Is Buddhism a Religion?

To many, Buddhism goes beyond religion and is more of a philosophy or 'way of life'. It is a philosophy because philosophy 'means love of wisdom' and the Buddhist path can be summed up as:

(1) to lead a moral life, (2) to be mindful and aware of thoughts and actions, and (3) to develop wisdom and understanding.

How Can Buddhism Help Me?

Buddhism explains a purpose to life, it explains apparent injustice and inequality around the world, and it provides a code of practice or way of life that leads to true happiness.

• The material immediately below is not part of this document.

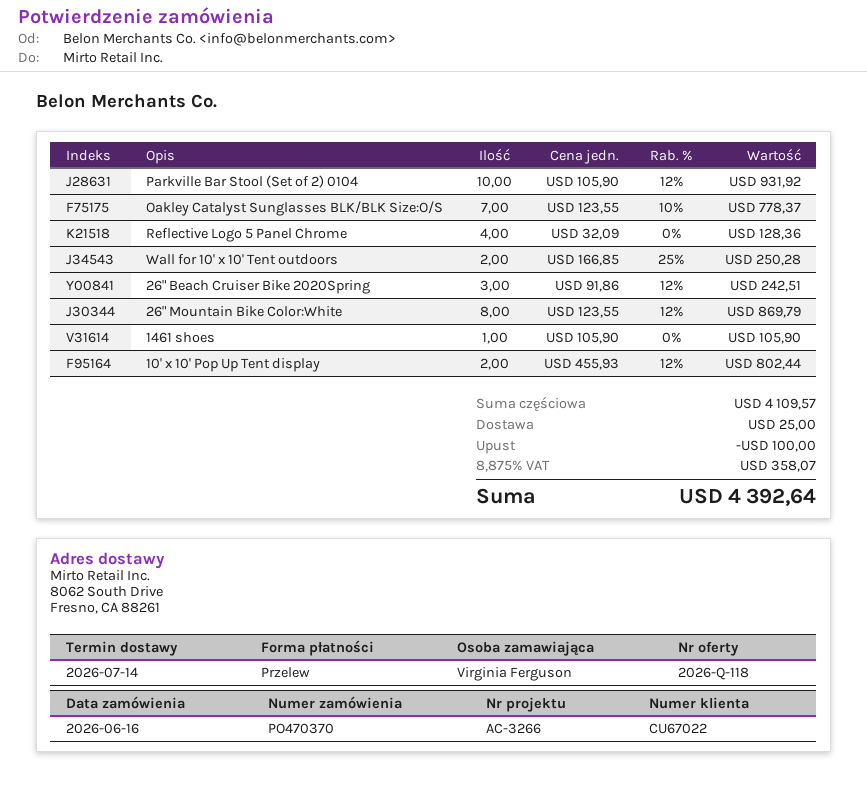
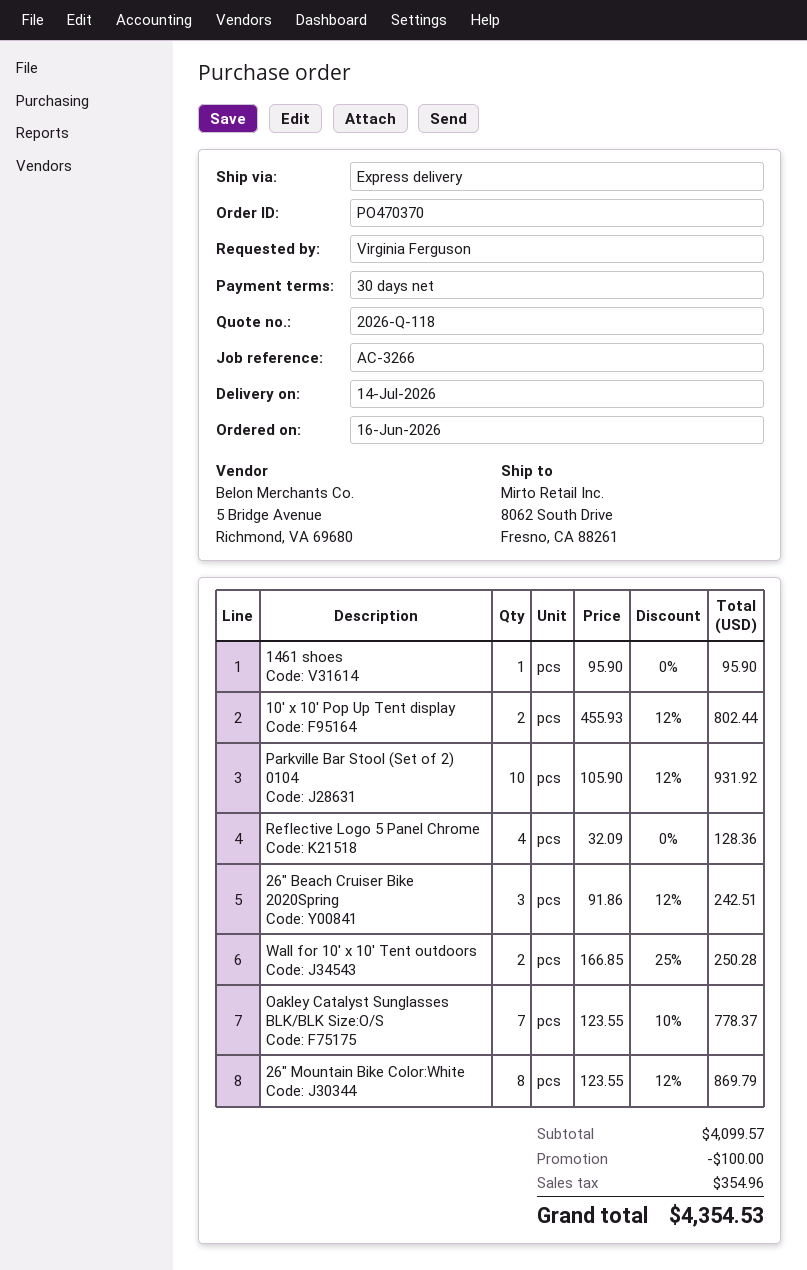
1461 shoes: 1 x 105.90 = 105.90 -> 1 x 95.90 = 95.90
subtotal: 4109.57 -> 4099.57
shipping: 25.00 -> none
tax: 358.07 -> 354.96
total: 4392.64 -> 4354.53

Why is Buddhism Becoming Popular?

Buddhism is becoming popular in western countries for a number of reasons, The first good reason is Buddhism has answers to many of the problems in modern materialistic societies. It also includes (for those who are interested) a deep understanding of the human mind (and natural therapies) which prominent psychologists around the world are now discovering to be both very advanced and effective.

Who Was the Buddha?

Siddhartha Gotama was born into a royal family in Lumbini, now located in Nepal, in 563 BC. At 29, he realised that wealth and luxury did not guarantee happiness, so he explored the different teachings religions and philosophies of the day, to find the key to human happiness. After six years of study and meditation he finally found 'the middle path' and was enlightened. After enlightenment, the Buddha spent the rest of his life teaching the principles of Buddhism called the Dhamma, or Truth until his death at the age of 80.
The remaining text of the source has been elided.